A 2011 judgement of India’s Supreme Court mentioned this loss of common grazing lands: “What we have witnessed since Independence, however, is that in large parts of the country this common village land has been grabbed by unscrupulous persons using muscle power, money power or political clout, and in many States now there is not an inch of such land left for the common use of the people of the village, though it may exist on paper. People with power and pelf [money] operating in villages all over India systematically encroached upon communal lands and put them to uses totally inconsistent with its original character, for personal aggrandizement at the cost of the village community.”
Ilse Köhler-Rollefson, a scientist, researcher and activist who has worked with the camel herders of Rajasthan for over two decades, noted that pastoralism is poorly documented in India.

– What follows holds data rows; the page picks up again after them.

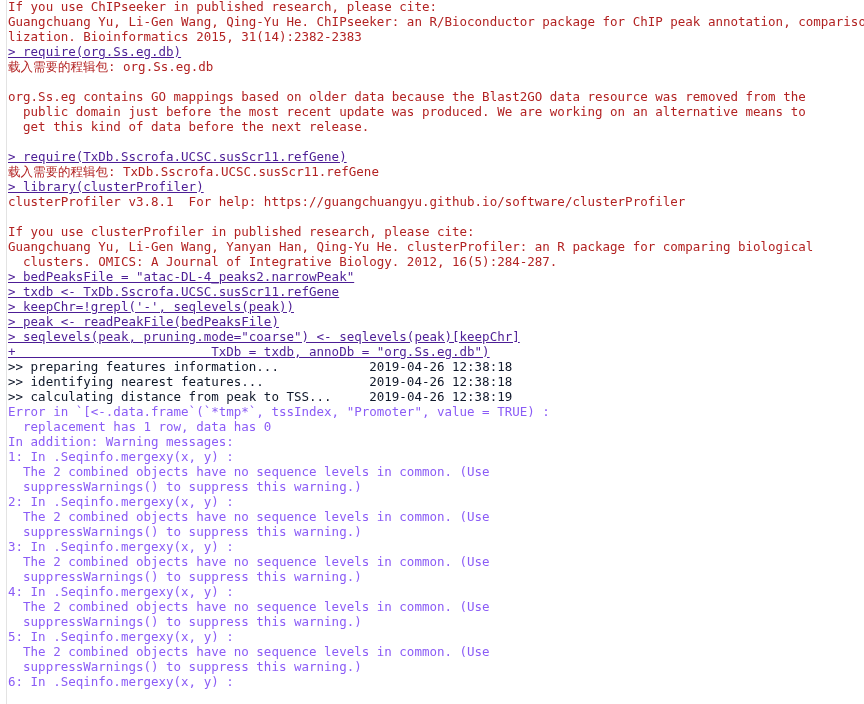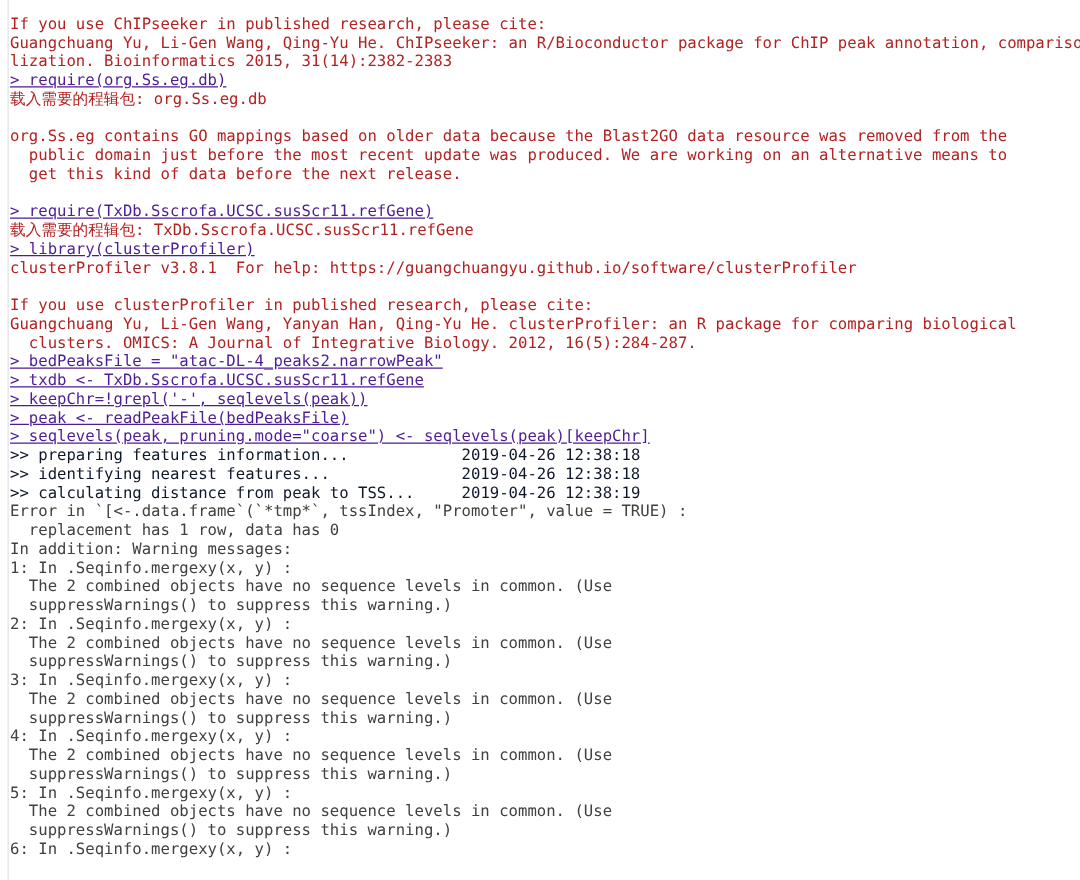--- a/index.html
+++ b/index.html
@@ -41,7 +41,7 @@
     height: 704px;
     overflow: hidden;
     
-    padding-top: 16px;
+    padding-top: 4px;
   }
   .ln {
     height: 15px;

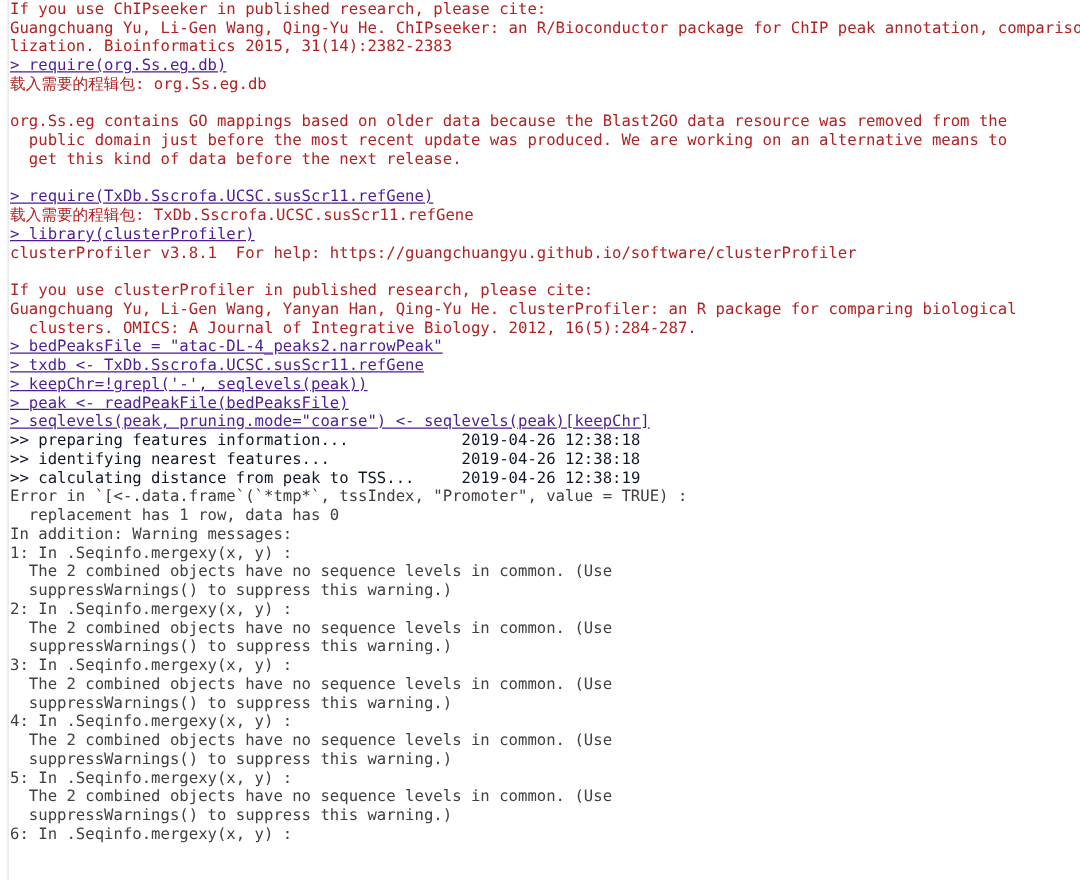--- a/index.html
+++ b/index.html
@@ -99,6 +99,7 @@
         <div class="ln c-cmd">&gt; keepChr=!grepl('-', seqlevels(peak))</div>
         <div class="ln c-cmd">&gt; peak &lt;- readPeakFile(bedPeaksFile)</div>
         <div class="ln c-cmd">&gt; seqlevels(peak, pruning.mode="coarse") &lt;- seqlevels(peak)[keepChr]</div>
+        <div class="ln c-cmd">+                          TxDb = txdb, annoDb = "org.Ss.eg.db")</div>
         <div class="prog-row"><span class="prog-msg">&gt;&gt; preparing features information...</span><span>            </span><span class="prog-time">2019-04-26 12:38:18</span></div>
         <div class="prog-row"><span class="prog-msg">&gt;&gt; identifying nearest features...</span><span>              </span><span class="prog-time">2019-04-26 12:38:18</span></div>
         <div class="prog-row"><span class="prog-msg">&gt;&gt; calculating distance from peak to TSS...</span><span>     </span><span class="prog-time">2019-04-26 12:38:19</span></div>

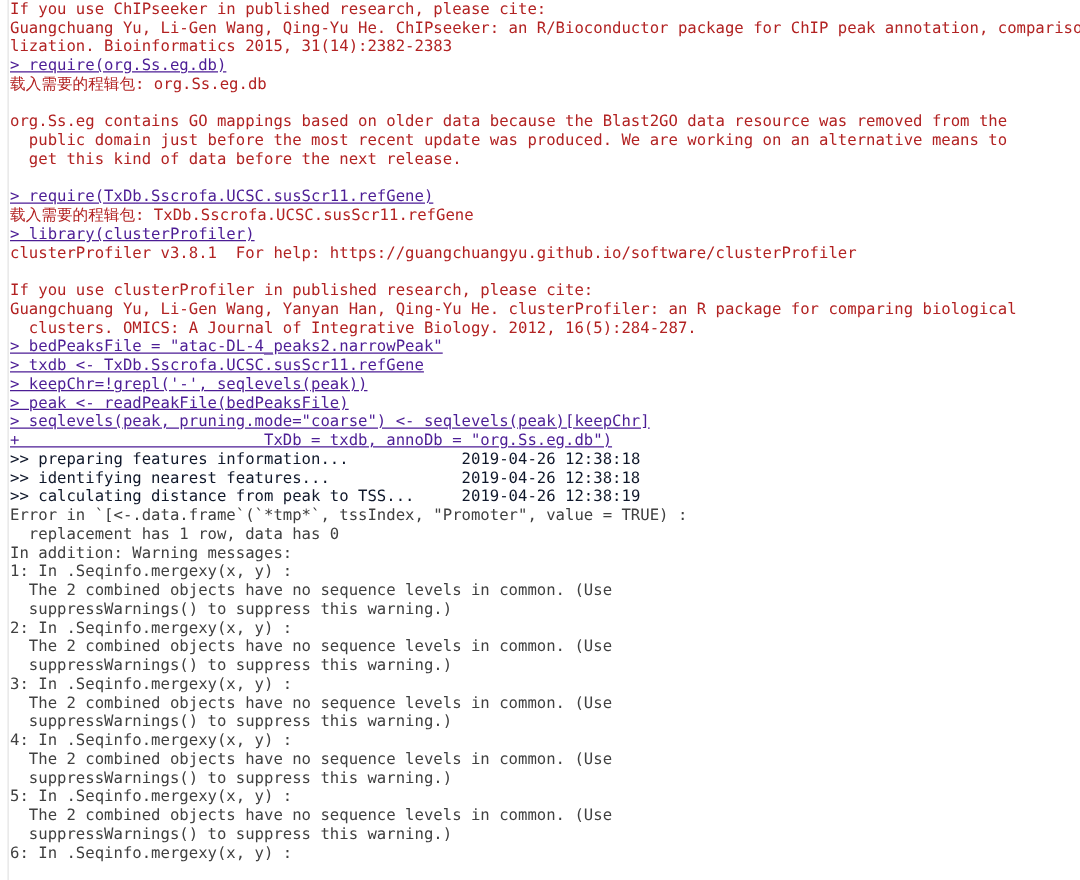--- a/index.html
+++ b/index.html
@@ -53,7 +53,7 @@
   }
   .c-out    { color: #b22222; }   
   .c-cmd    { color: #4c1d95; text-decoration: underline; }   
-  .c-err    { color: #404040; }   
+  .c-err    { color: #8b5cf6; }   
   .c-blank  { color: transparent; }
   .prog-row {
     display: block;

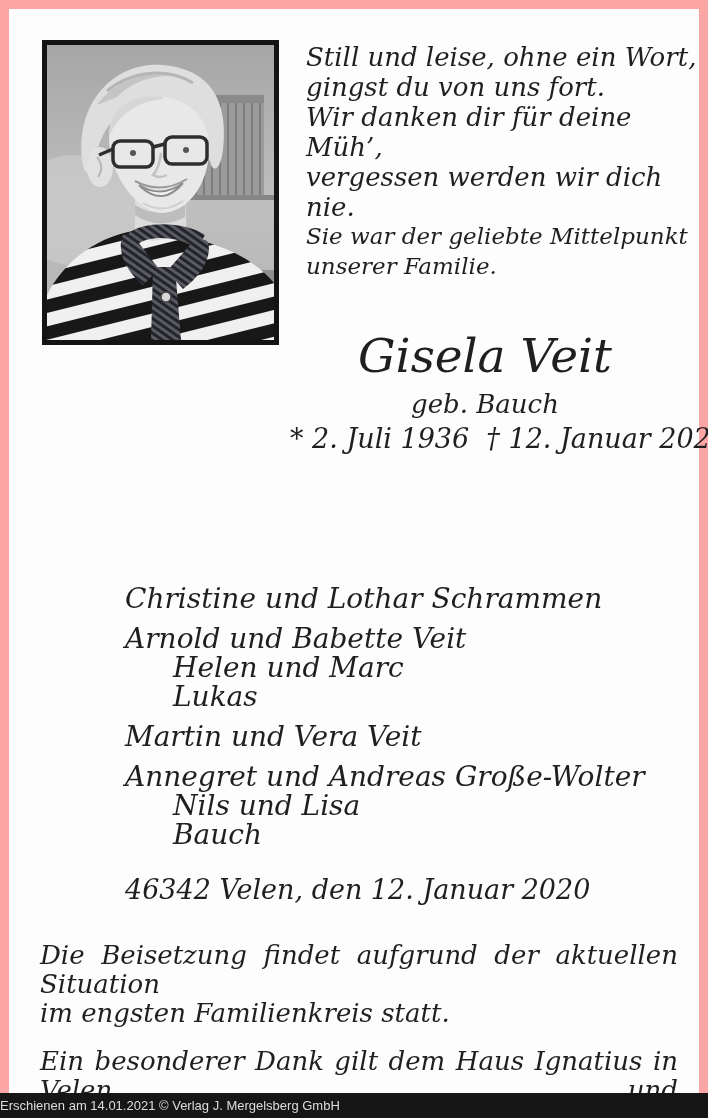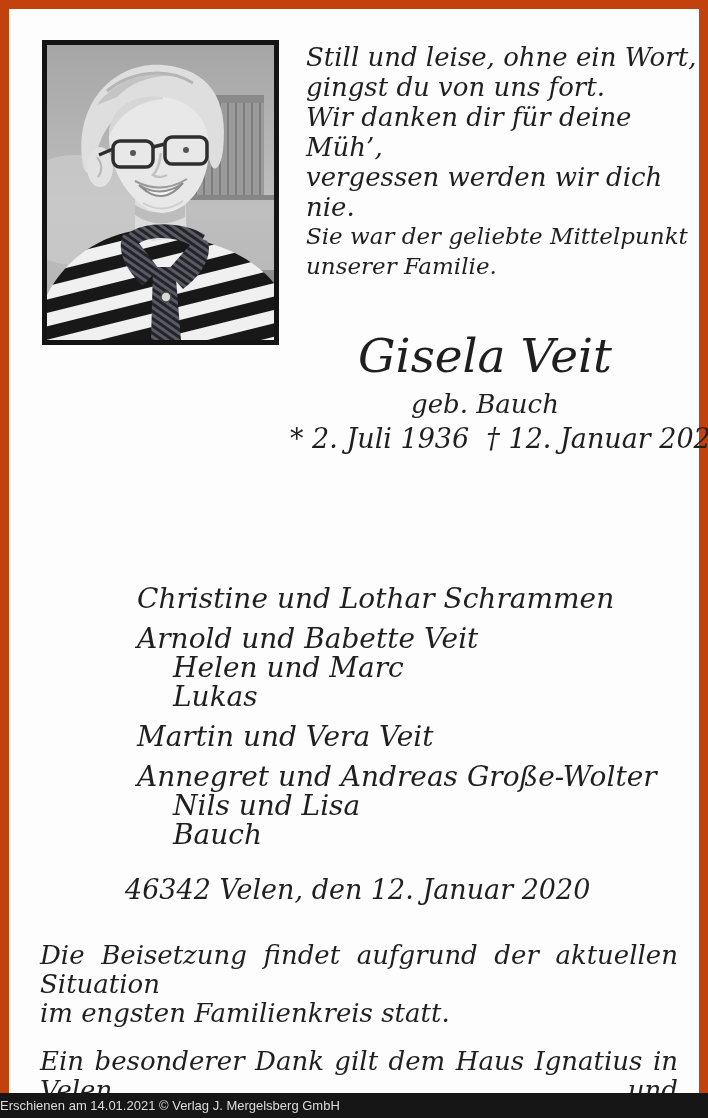--- a/index.html
+++ b/index.html
@@ -6,7 +6,7 @@
   .card{
     position:relative;
     width:708px;height:1118px;
-    background:#c2410c;
+    background:#fca5a5;
     font-family:"DejaVu Serif", serif;
     overflow:hidden;
   }

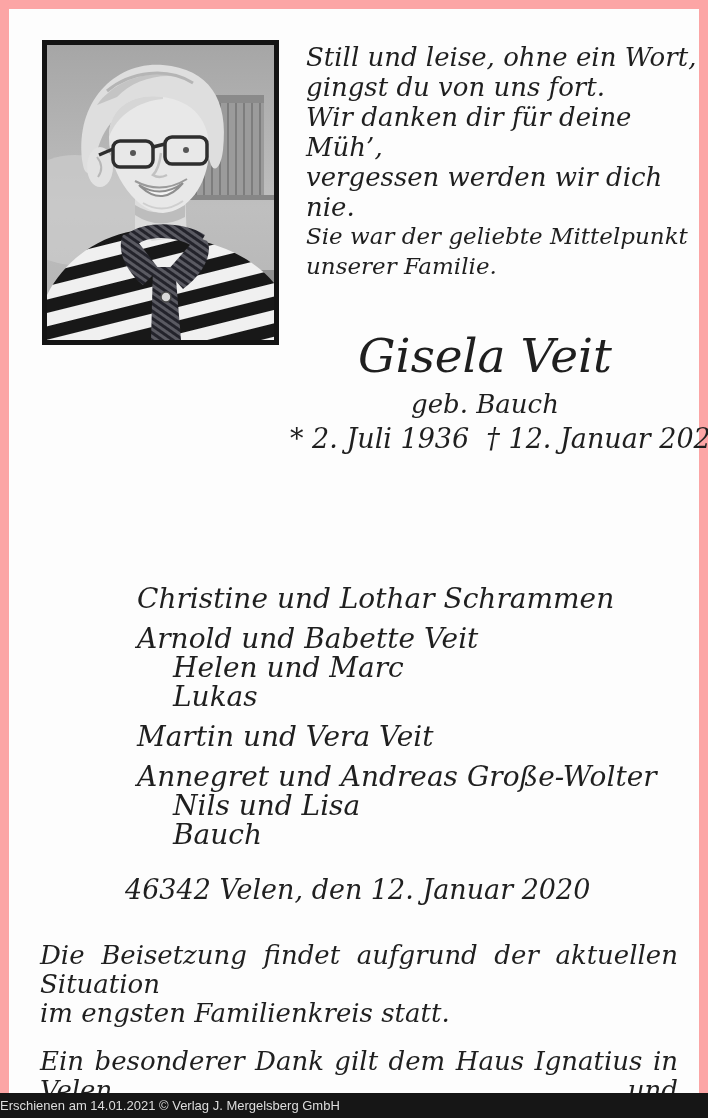--- a/index.html
+++ b/index.html
@@ -47,7 +47,7 @@
     font-style:italic;font-size:28px;line-height:29px;
   }
   .mourner{margin-top:0;}
-  .mourner.main{margin-top:11px;margin-left:12px;}
+  .mourner.main{margin-top:11px;}
   .mourner.main:first-child{margin-top:0;}
   .mourner.indent{padding-left:48px;}
   .place-date{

Unlike in Africa, for instance, where pastoral people form distinct tribes, the pastoral communities of India are often intertwined in social interactions with caste groups.
This often means their specific needs are overlooked. During the abrupt lockdown imposed by the Indian government in March to prevent the spread of Covid-19, these communities were especially affected. It is also pastoral nomads who are most impacted when hostilities break out between nations over border disputes. The recent clashes between India and China occurred during the breeding season of the goats that produce pashmina wool, and Changpa herders of Ladakh found their flocks depleted as they were pushed out of traditional herding grounds.
See: Will border disputes in the Himalayas affect climate research?
Invisible to the government
Government provisioning for the poor does not include nomadic pastoral people; most documents for access to government services require a fixed address. The mobile nature of their lives also means that schooling becomes difficult, with pastoral communities have lower levels of literacy than others.
See: Photo essay: Bakarwals of Jammu & Kashmir
Despite their marginalisation, though, researchers have documented the resilience of their social structures and the close ties that help them through hard times. Nandita Chaudhary is a former academic at the University of Delhi’s Department of Human Development and Childhood Studies. Writing about the Changpa shepherds, Chaudhary noted how children in the community closely bond with the animals, often snuggling up with the goats for warmth. Such communities have also developed their own medicinal practices for the animals they live in close contact with. These are often based on herbs found in the rangeland, but they are not documented or recognised by standard veterinarians.
The populations of pastoral communities in India have not been counted for decades. Pre-independence census records documented the numbers of some groups that were recorded as caste groups. However, the caste census was discontinued after independence; it was undertaken again in 2011, but pastoral communities were not counted as part of this. There are thus no estimates of the number of people engaged in pastoral activity in India.
As EU and member states we acknowledge that rangelands and pastoralism have a great potential to contribute to SDG 1, 2 and 15. We therefore agree to the submission of the related draft resolution to the FAO Council, requesting the consideration of declaring 2026 as IYRP @bmel
— Ambassador Joachim Bleicker (@germany_un_rome) September 28, 2020
Pastoralists and academics say that the IYRP could open up more conversations, and that both government policy and long-term nature conservation can be informed by the traditional practices and knowledge of communities. It seems as if governments are listening: 13 governments have supported the initiative, and on September 28 Ulrich Seidenberger, the German permanent representative to the FAO, tweeted support on behalf of both Germany and the EU.